══ Available records ══
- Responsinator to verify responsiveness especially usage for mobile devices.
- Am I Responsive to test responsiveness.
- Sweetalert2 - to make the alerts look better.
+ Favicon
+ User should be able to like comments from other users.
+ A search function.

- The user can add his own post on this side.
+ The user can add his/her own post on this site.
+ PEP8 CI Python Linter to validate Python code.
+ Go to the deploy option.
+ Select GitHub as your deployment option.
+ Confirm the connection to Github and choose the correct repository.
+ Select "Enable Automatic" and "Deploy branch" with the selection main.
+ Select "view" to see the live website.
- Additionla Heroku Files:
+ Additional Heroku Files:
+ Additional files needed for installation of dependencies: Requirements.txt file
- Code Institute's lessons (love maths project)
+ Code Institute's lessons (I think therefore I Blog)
═══
══ Available records ══
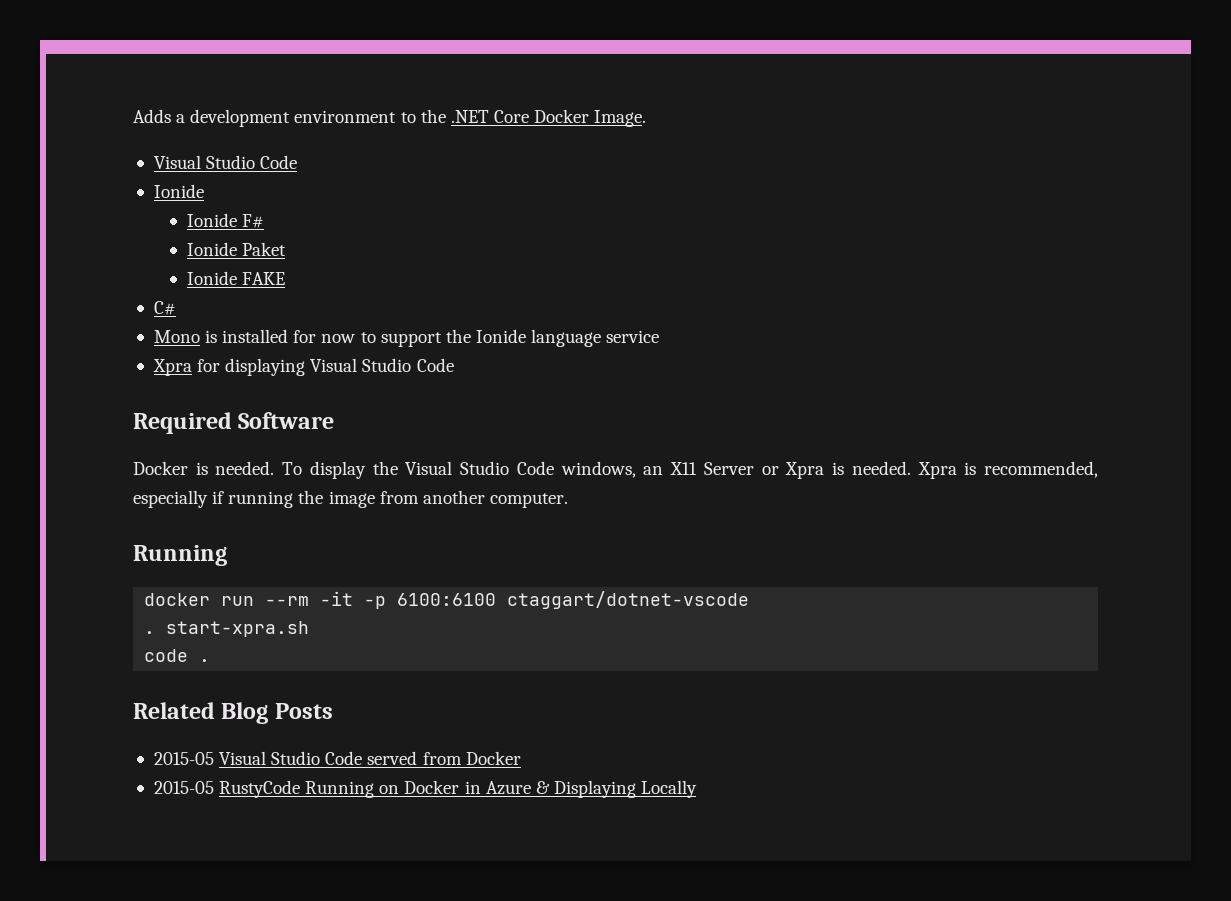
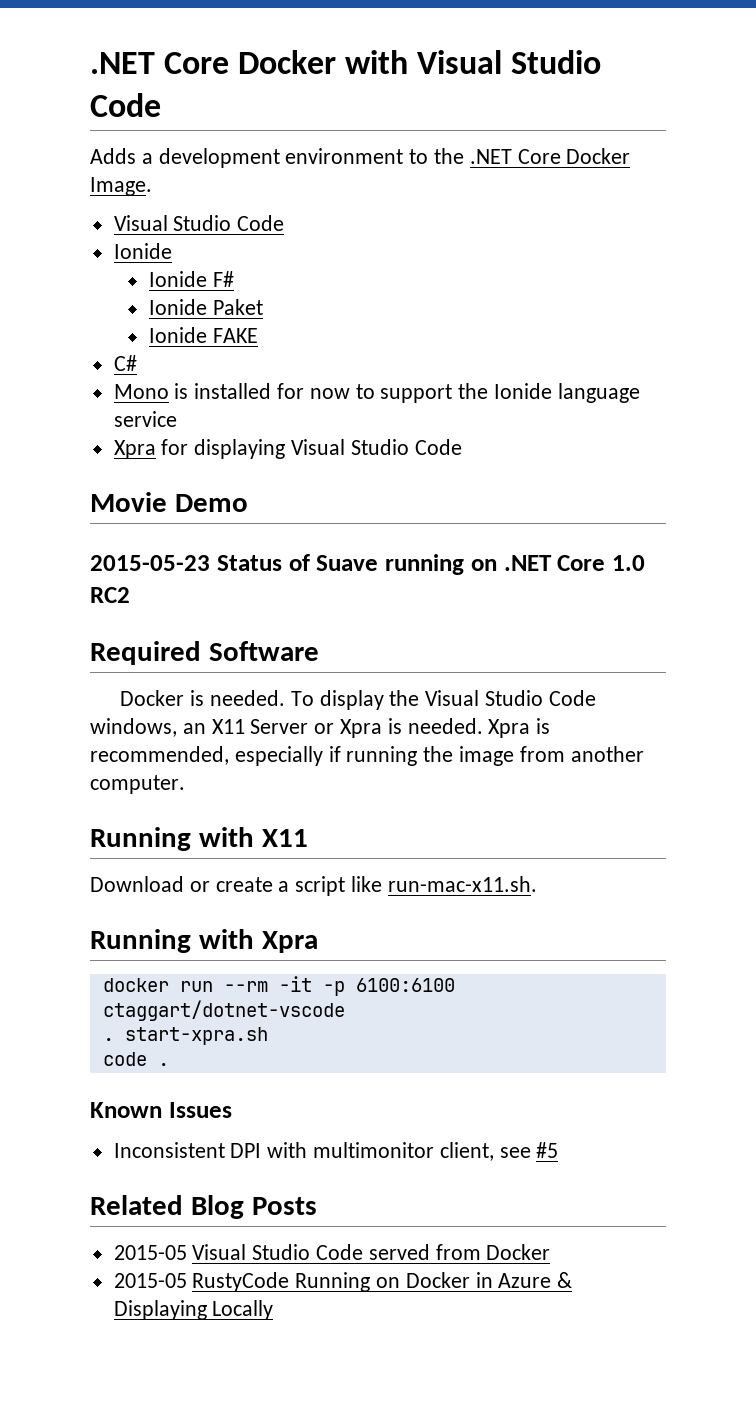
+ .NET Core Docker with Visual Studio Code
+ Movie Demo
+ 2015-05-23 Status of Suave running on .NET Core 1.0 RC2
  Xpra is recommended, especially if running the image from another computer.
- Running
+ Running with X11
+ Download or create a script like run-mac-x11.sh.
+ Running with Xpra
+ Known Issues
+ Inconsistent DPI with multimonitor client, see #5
═══
▶ _What this task involves_
From the data above, report how many lines hold the word "lessons", answering with the number by itself.

▶ _Task response_
2